Multivariate Gaussian Representation Learning for Medical Action Evaluation
Luming Yang, Haoxian Liu, Siqing Li, Alper Yilmaz
TL;DR
This work tackles the need for fine-grained, real-time medical action evaluation in CPR by introducing the CPREval-6k benchmark and GaussMedAct, a dual-stream framework that combines Multivariate Gaussian Representation (MGR) with Hybrid Spatial Encoding (HSE) to produce compact, interpretable action tokens. GaussMedAct delivers state-of-the-art Top-1 accuracy (around 92%) with real-time inference at a fraction of the computational cost of RGB baselines, and demonstrates robustness across datasets and realistic perturbations. The combination of probabilistic temporal modeling and separable joint/bone representations enables precise, robust medical motion understanding and supports downstream tasks like report generation. Collectively, these contributions establish a foundation for real-time CPR evaluation and extendable approaches for other medical action assessment tasks.
Abstract
Fine-grained action evaluation in medical vision faces unique challenges due to the unavailability of comprehensive datasets, stringent precision requirements, and insufficient spatiotemporal dynamic modeling of very rapid actions.
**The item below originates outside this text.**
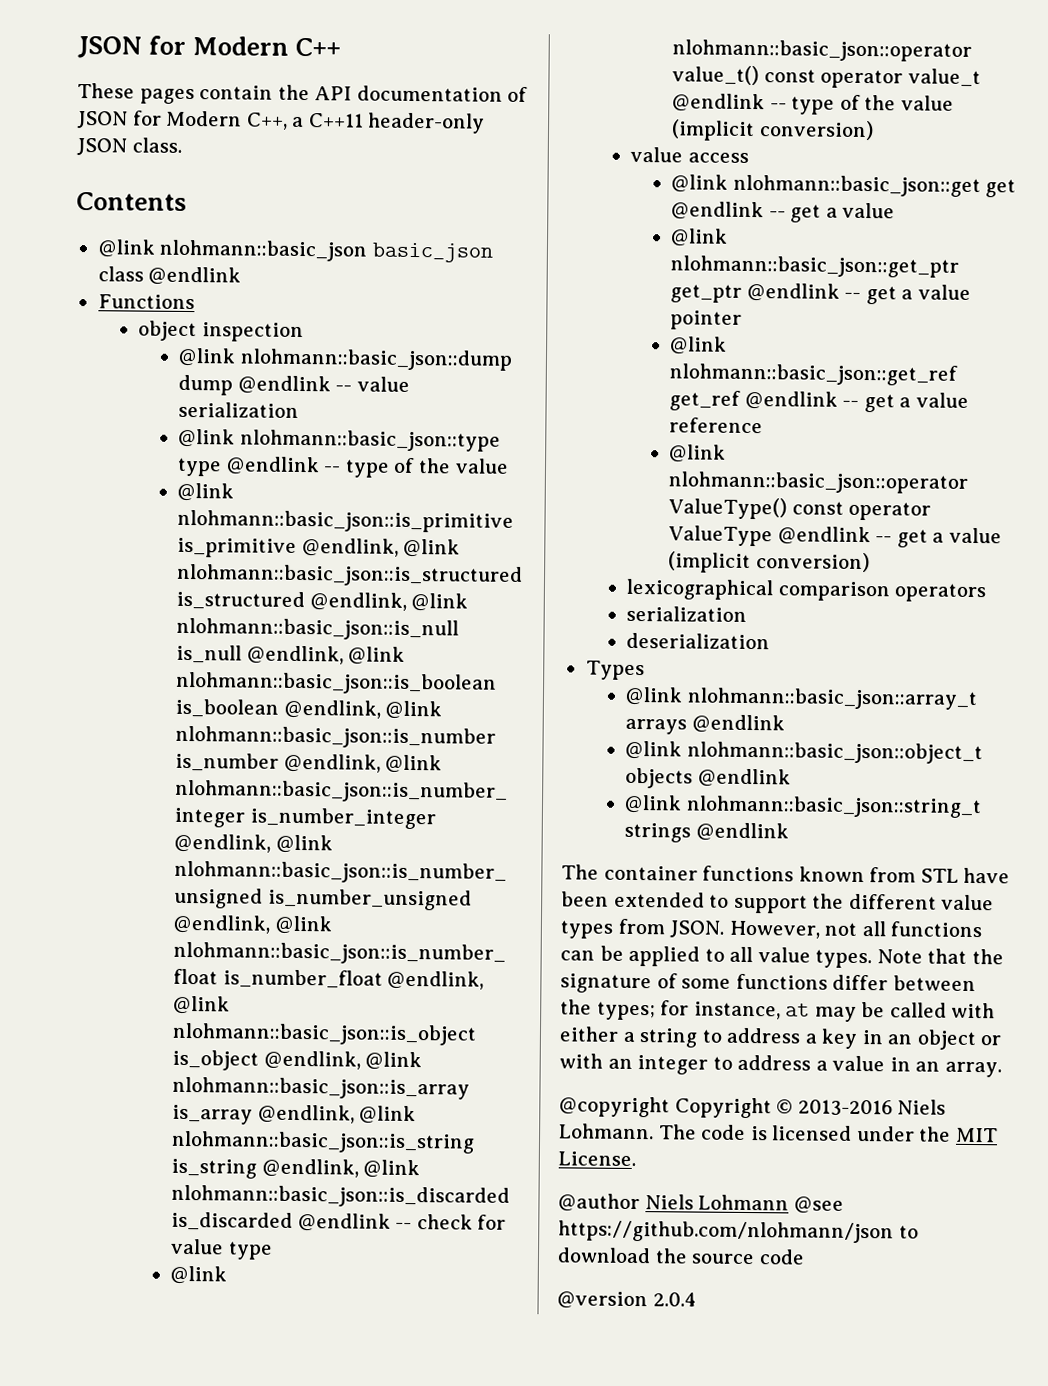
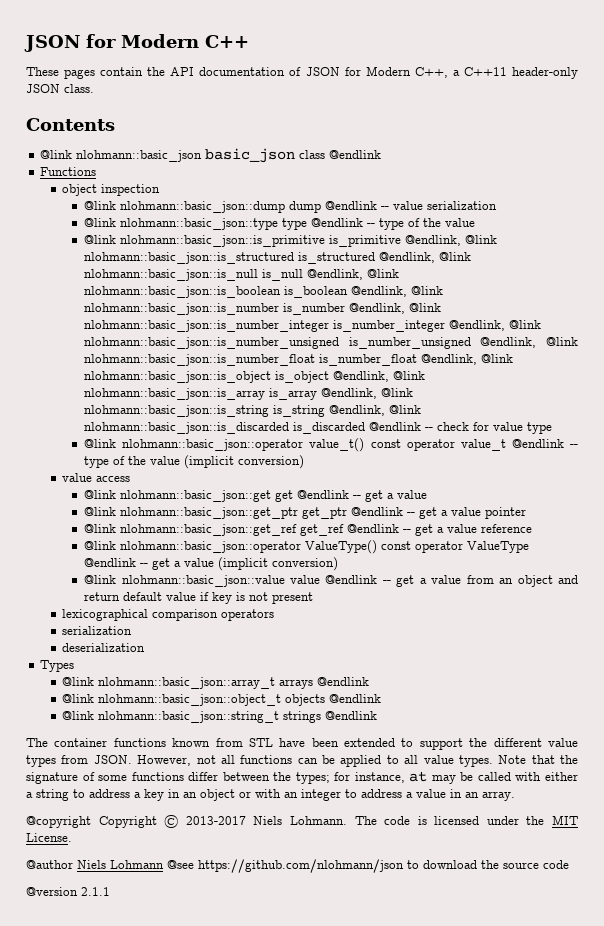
(870, 562) none -> [84,575,579,587] [84,592,314,604] // @link nlohmann::basic_json::value value @endlink -- get a value from an object and return default value if key is not present
[797,1099,893,1117] 2013-2016 -> [185,816,246,825] 2013-2017
[652,1292,697,1307] 2.0.4 -> [81,887,110,896] 2.1.1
To support development and evaluation, we introduce CPREval-6k, a multi-view, multi-label medical action benchmark containing 6,372 expert-annotated videos with 22 clinical labels. Using this dataset, we present GaussMedAct, a multivariate Gaussian encoding framework, to advance medical motion analysis through adaptive spatiotemporal representation learning. Multivariate Gaussian Representation projects the joint motions to a temporally scaled multi-dimensional space, and decomposes actions into adaptive 3D Gaussians that serve as tokens. These tokens preserve motion semantics through anisotropic covariance modeling while maintaining robustness to spatiotemporal noise. Hybrid Spatial Encoding, employing a Cartesian and Vector dual-stream strategy, effectively utilizes skeletal information in the form of joint and bone features. The proposed method achieves 92.1% Top-1 accuracy with real-time inference on the benchmark, outperforming baseline by +5.9% accuracy with only 10% FLOPs. Cross-dataset experiments confirm the superiority of our method in robustness.